_Task to carry out:_
Please report every line from the material that contains the word "style".

______________________________

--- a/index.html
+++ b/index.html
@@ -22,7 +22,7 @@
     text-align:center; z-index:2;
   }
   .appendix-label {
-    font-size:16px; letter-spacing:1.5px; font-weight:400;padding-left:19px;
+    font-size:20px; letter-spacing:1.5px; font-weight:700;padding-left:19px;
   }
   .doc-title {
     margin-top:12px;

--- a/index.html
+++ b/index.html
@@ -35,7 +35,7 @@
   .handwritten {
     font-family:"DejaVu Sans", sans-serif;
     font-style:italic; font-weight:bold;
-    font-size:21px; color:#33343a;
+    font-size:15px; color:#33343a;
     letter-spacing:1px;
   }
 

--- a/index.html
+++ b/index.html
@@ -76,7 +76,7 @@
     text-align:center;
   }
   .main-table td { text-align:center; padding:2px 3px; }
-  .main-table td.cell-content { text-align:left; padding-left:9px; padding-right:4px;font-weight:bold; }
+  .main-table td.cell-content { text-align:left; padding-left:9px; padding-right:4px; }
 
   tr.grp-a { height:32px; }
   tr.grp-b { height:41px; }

______________________________

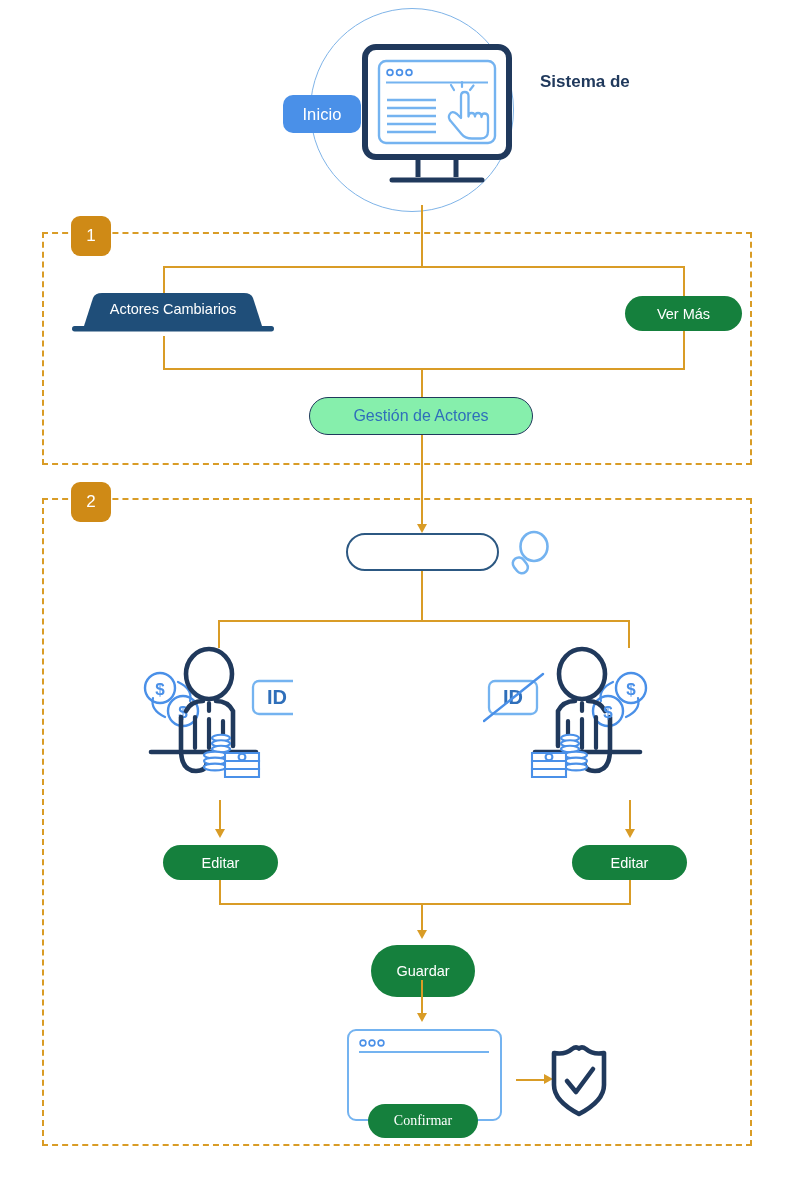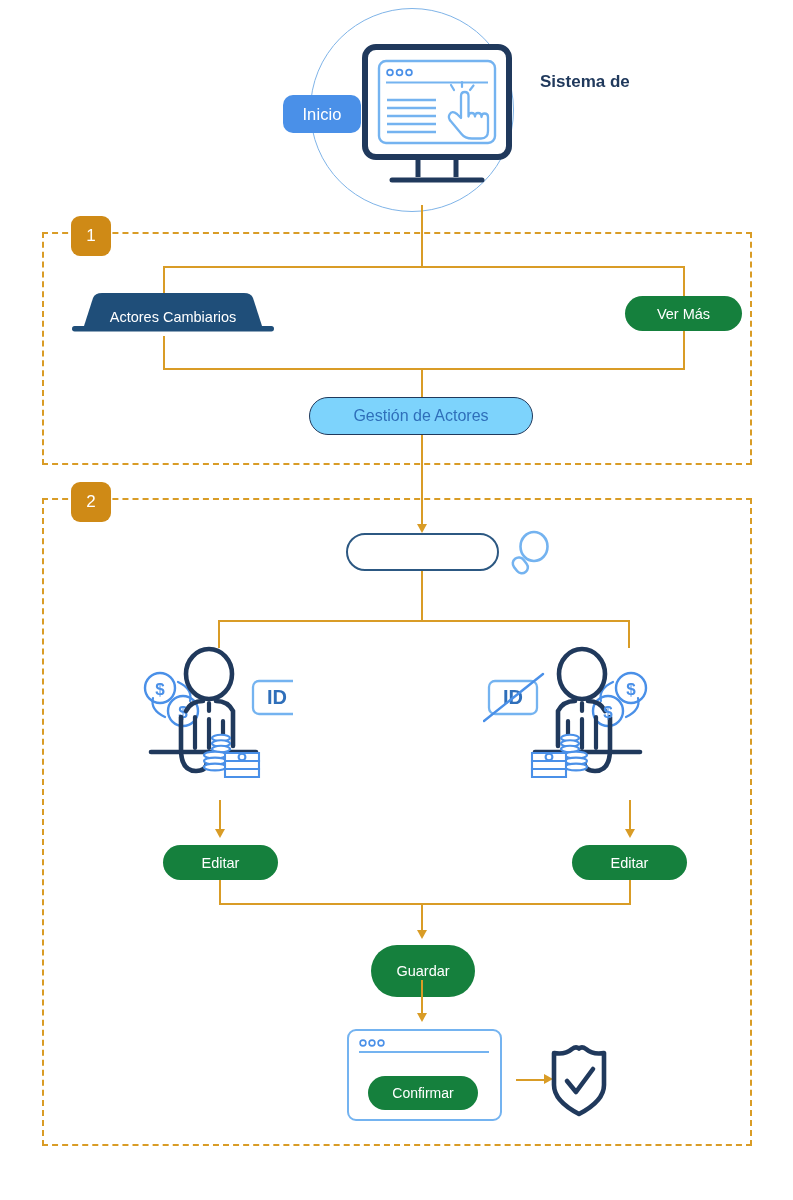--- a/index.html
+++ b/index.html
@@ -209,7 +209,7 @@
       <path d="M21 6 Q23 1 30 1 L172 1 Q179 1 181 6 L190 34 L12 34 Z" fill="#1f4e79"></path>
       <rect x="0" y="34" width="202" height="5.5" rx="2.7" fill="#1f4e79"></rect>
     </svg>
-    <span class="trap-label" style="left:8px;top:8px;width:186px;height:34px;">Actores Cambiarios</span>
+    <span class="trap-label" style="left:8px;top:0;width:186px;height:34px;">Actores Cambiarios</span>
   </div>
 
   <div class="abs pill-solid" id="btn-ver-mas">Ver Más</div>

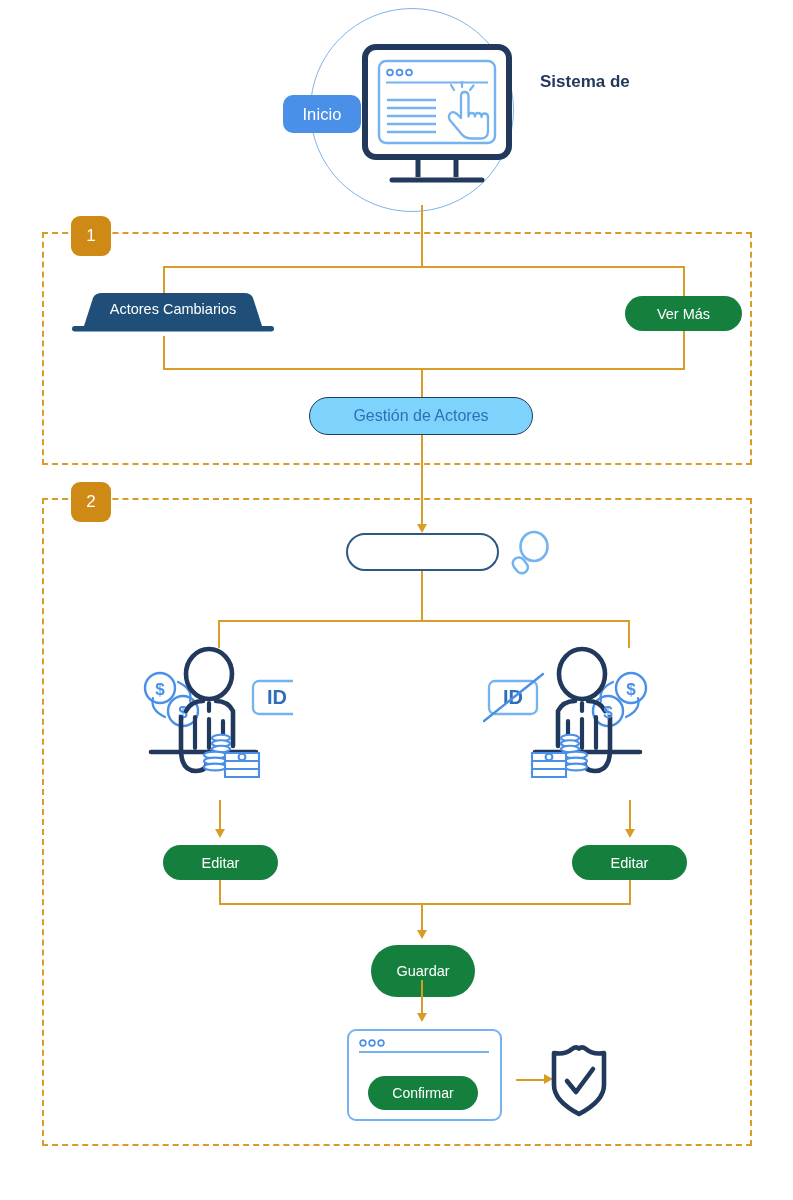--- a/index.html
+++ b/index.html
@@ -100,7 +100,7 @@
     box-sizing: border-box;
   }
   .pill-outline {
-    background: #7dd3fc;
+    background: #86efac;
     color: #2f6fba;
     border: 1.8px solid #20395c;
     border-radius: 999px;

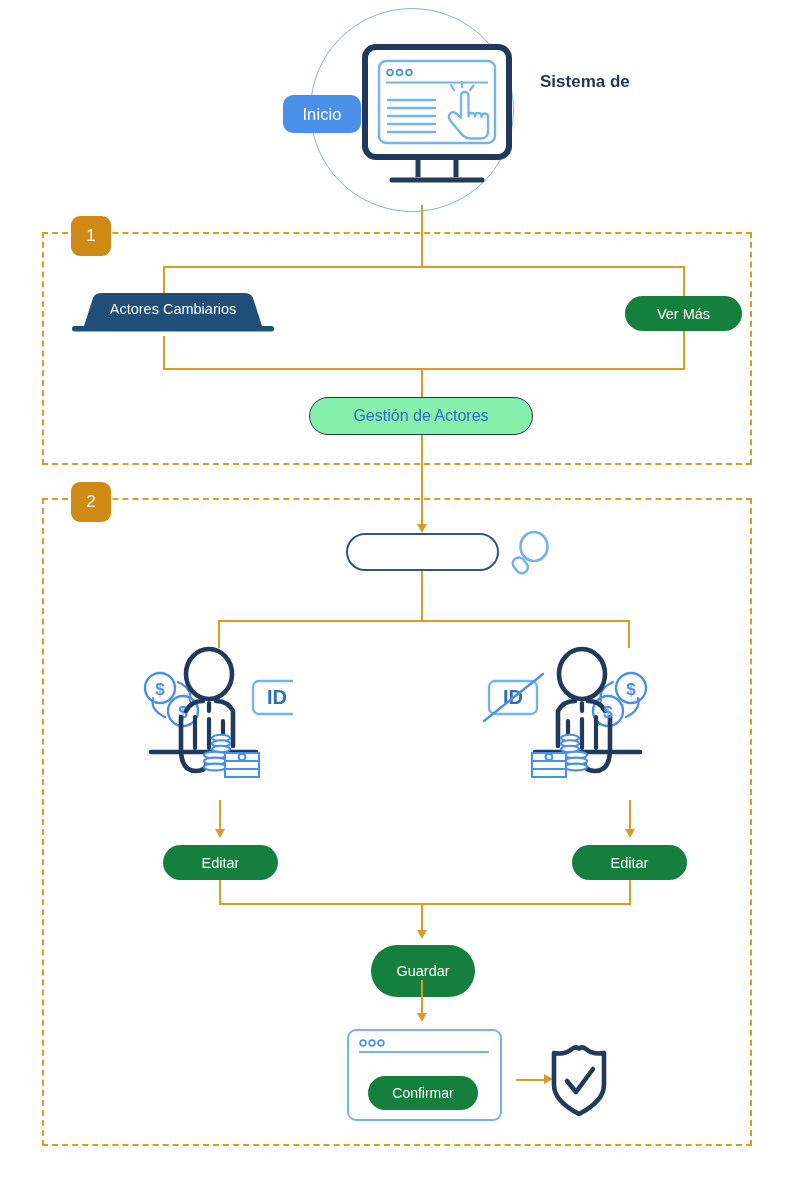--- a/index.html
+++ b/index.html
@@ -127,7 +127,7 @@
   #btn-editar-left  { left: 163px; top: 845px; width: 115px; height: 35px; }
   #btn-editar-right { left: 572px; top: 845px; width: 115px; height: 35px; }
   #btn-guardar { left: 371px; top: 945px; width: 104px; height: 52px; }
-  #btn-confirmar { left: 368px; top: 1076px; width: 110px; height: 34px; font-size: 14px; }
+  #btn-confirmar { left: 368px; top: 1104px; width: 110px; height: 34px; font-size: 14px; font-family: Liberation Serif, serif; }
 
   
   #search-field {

______________________________

_Output for this task:_
     font-style:italic; font-weight:bold;
-    <span class="trap-label" style="left:8px;top:8px;width:186px;height:34px;">Actores Cambiarios</span>
+    <span class="trap-label" style="left:8px;top:0;width:186px;height:34px;">Actores Cambiarios</span>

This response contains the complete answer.